* [Task directions]:
Return exactly the span of lines in the following data that opens with the line containing "[325,239,389,252] computer, ->" and closes with the line containing "[104,365,113,375] d ->". Include nothing else.
START Data shown
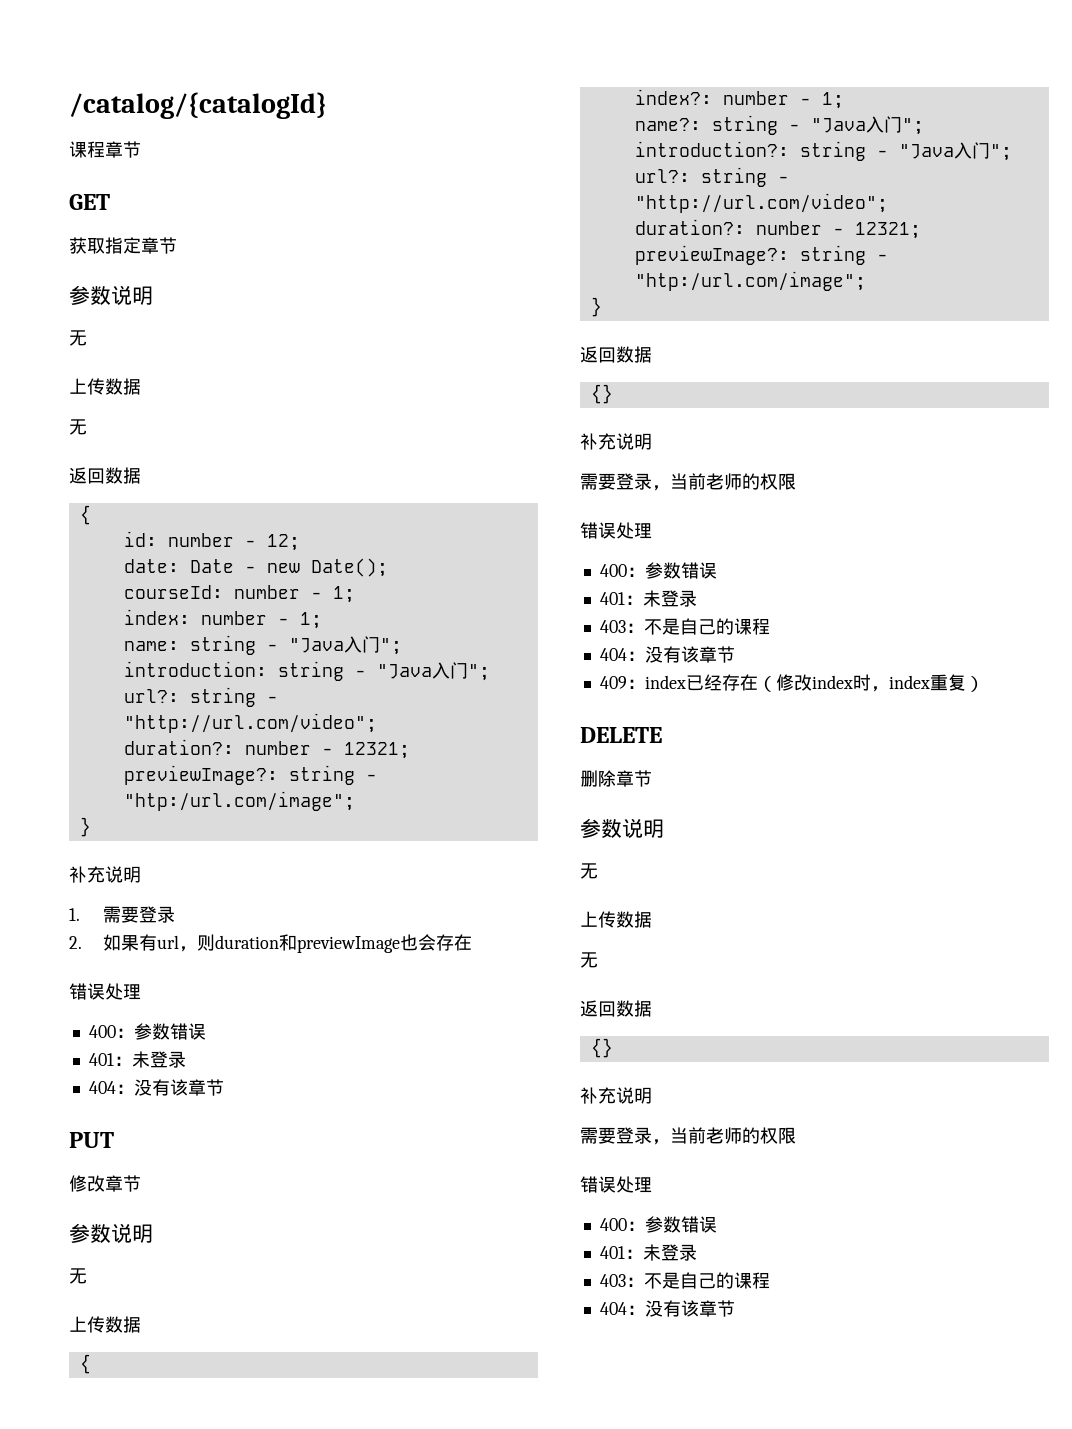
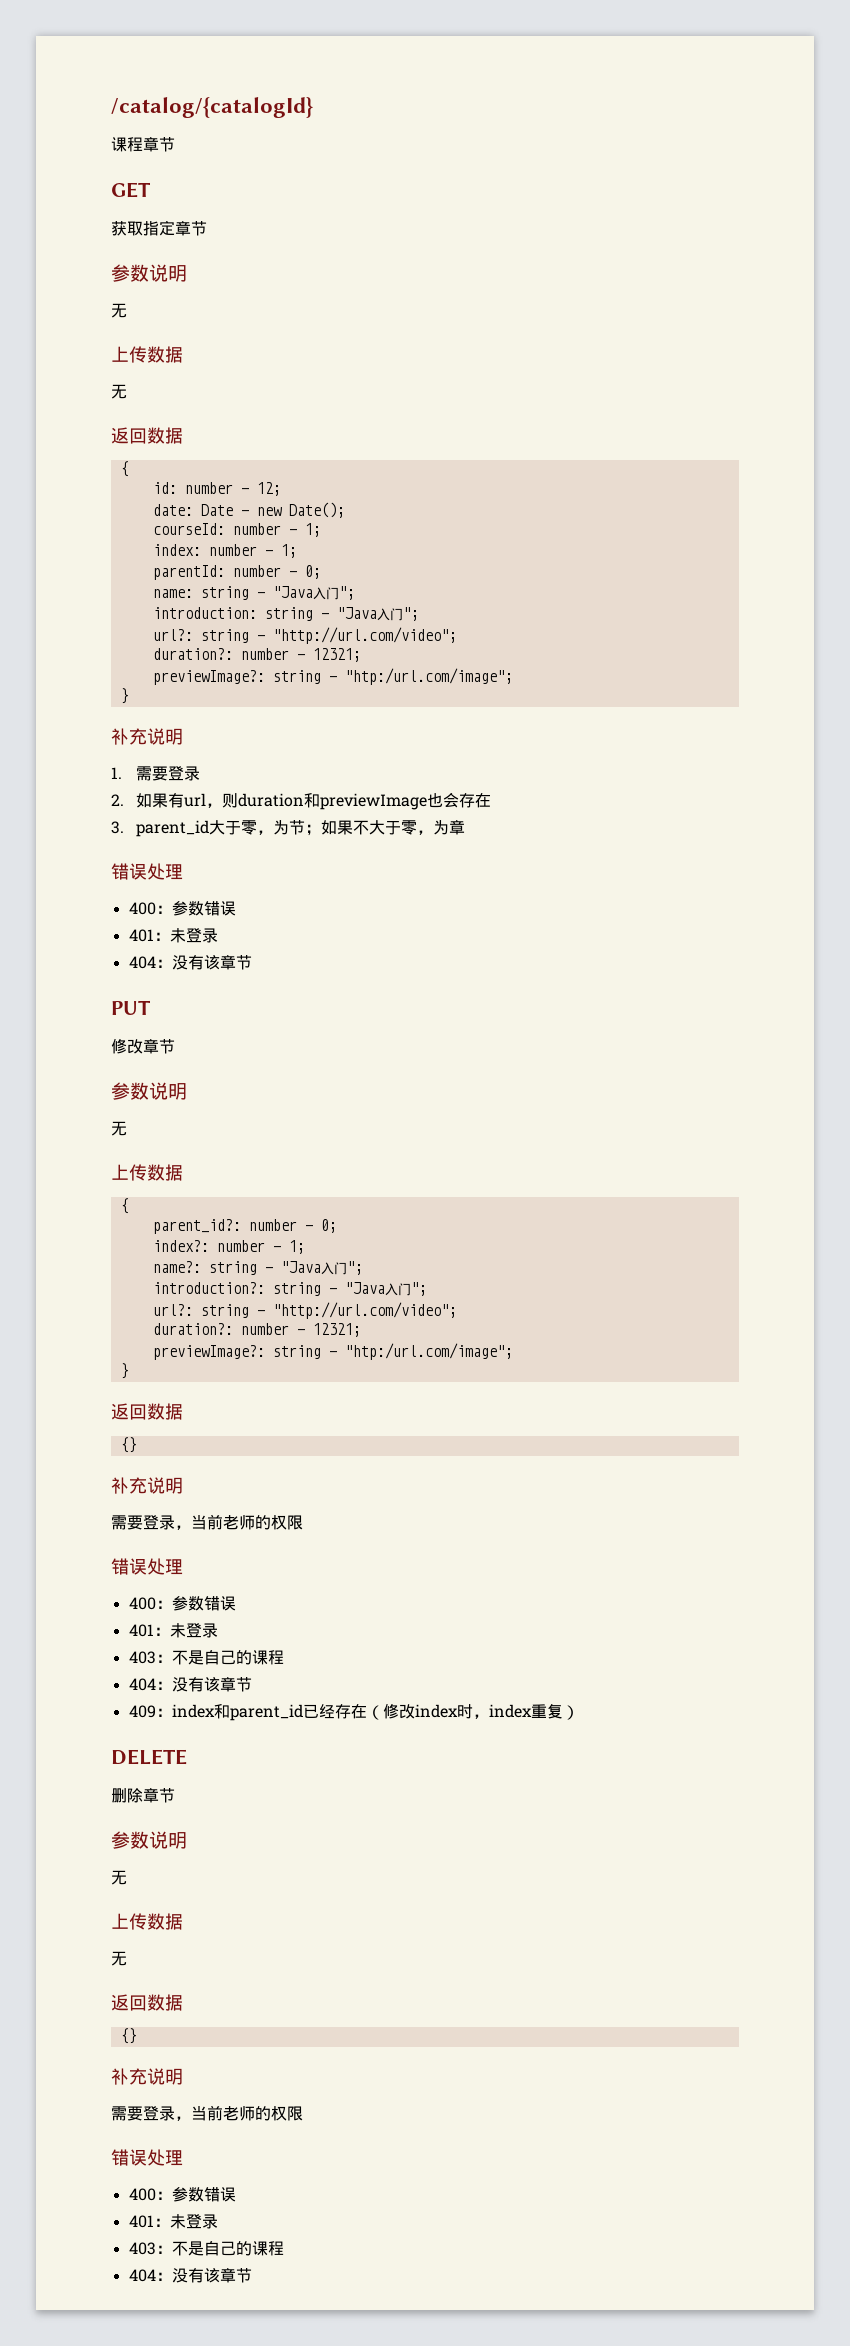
(322, 620) none -> [152,565,321,580] // parentId: number - 0;
(473, 942) none -> [111,820,465,837] // 3. parent_id大于零，为节；如果不大于零，为章
(91, 1364) none -> [152,1219,337,1234] // parent_id?: number - 0;
(686, 682) none -> [213,1704,303,1721] 和parent_id

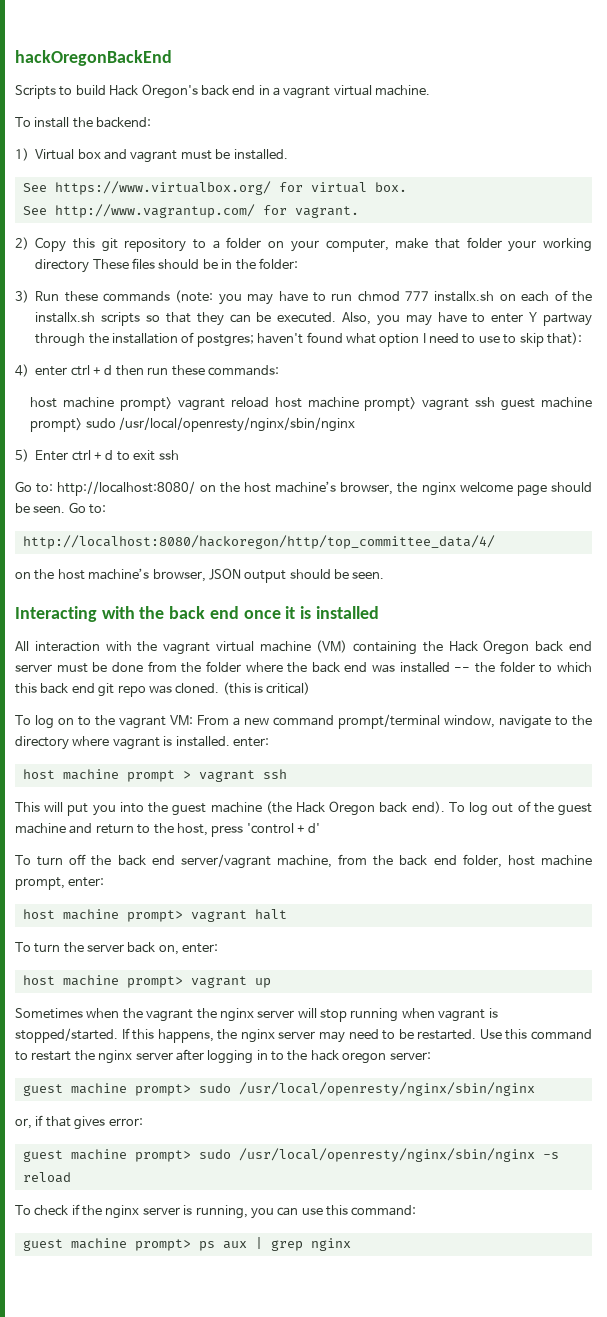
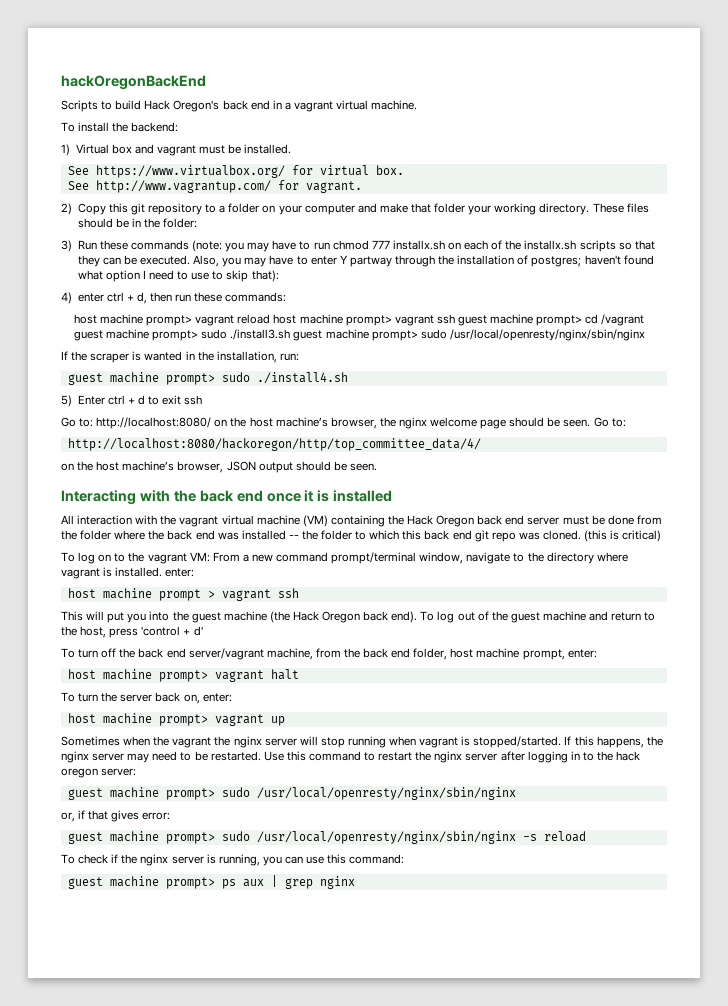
[325,239,389,252] computer, -> [304,203,377,215] computer and
[35,259,90,273] directory -> [539,203,590,215] directory.
[104,365,113,375] d -> [137,292,148,304] d,
[85,417,355,432] sudo /usr/local/openresty/nginx/sbin/nginx -> [585,314,645,326] [73,329,645,341] [61,351,299,363] [67,372,348,385] cd /vagrant guest machine prompt> sudo ./install3.sh guest machine prompt> sudo /usr/local/openresty/nginx/sbin/nginx // If the scraper is wanted in the installation, run: // guest machine prompt> sudo ./install4.sh

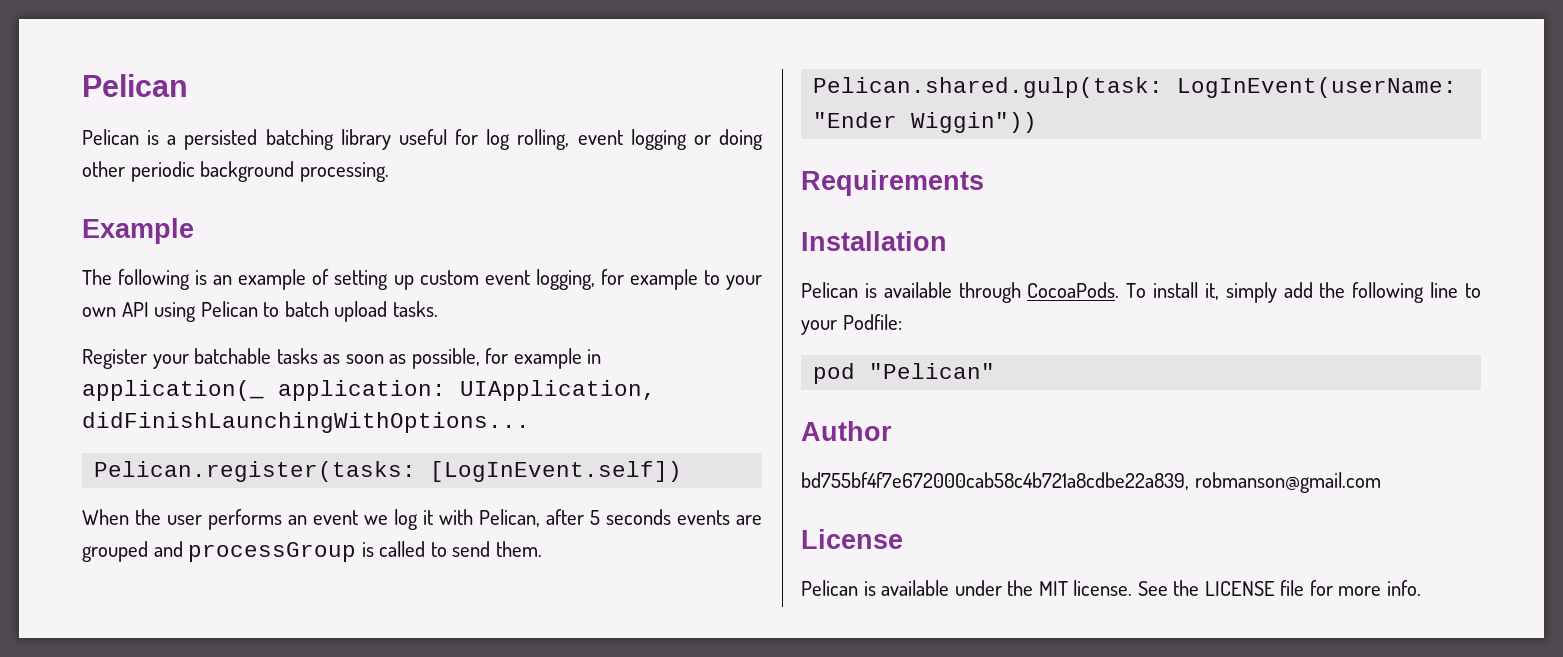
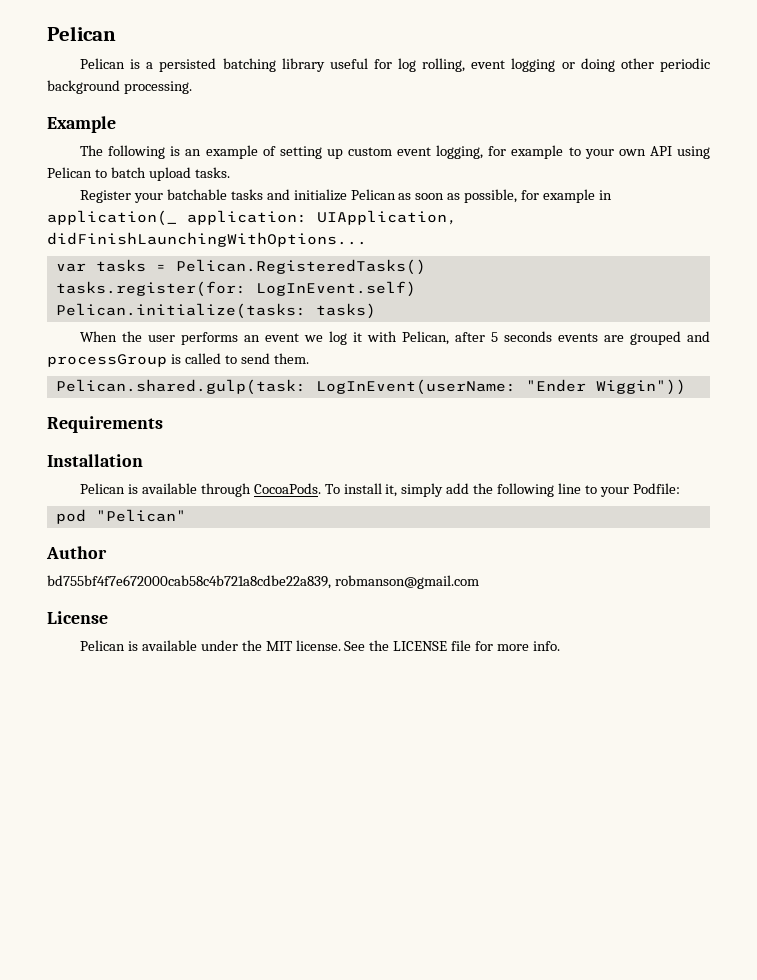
(318, 356) none -> [266,189,396,201] and initialize Pelican
[94,461,683,482] Pelican.register(tasks: [LogInEvent.self]) -> [55,259,426,275] [55,281,416,297] [55,303,376,319] var tasks = Pelican.RegisteredTasks() // tasks.register(for: LogInEvent.self) // Pelican.initialize(tasks: tasks)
END Data shown
* [Answer section]:
[325,239,389,252] computer, -> [304,203,377,215] computer and
[35,259,90,273] directory -> [539,203,590,215] directory.
[104,365,113,375] d -> [137,292,148,304] d,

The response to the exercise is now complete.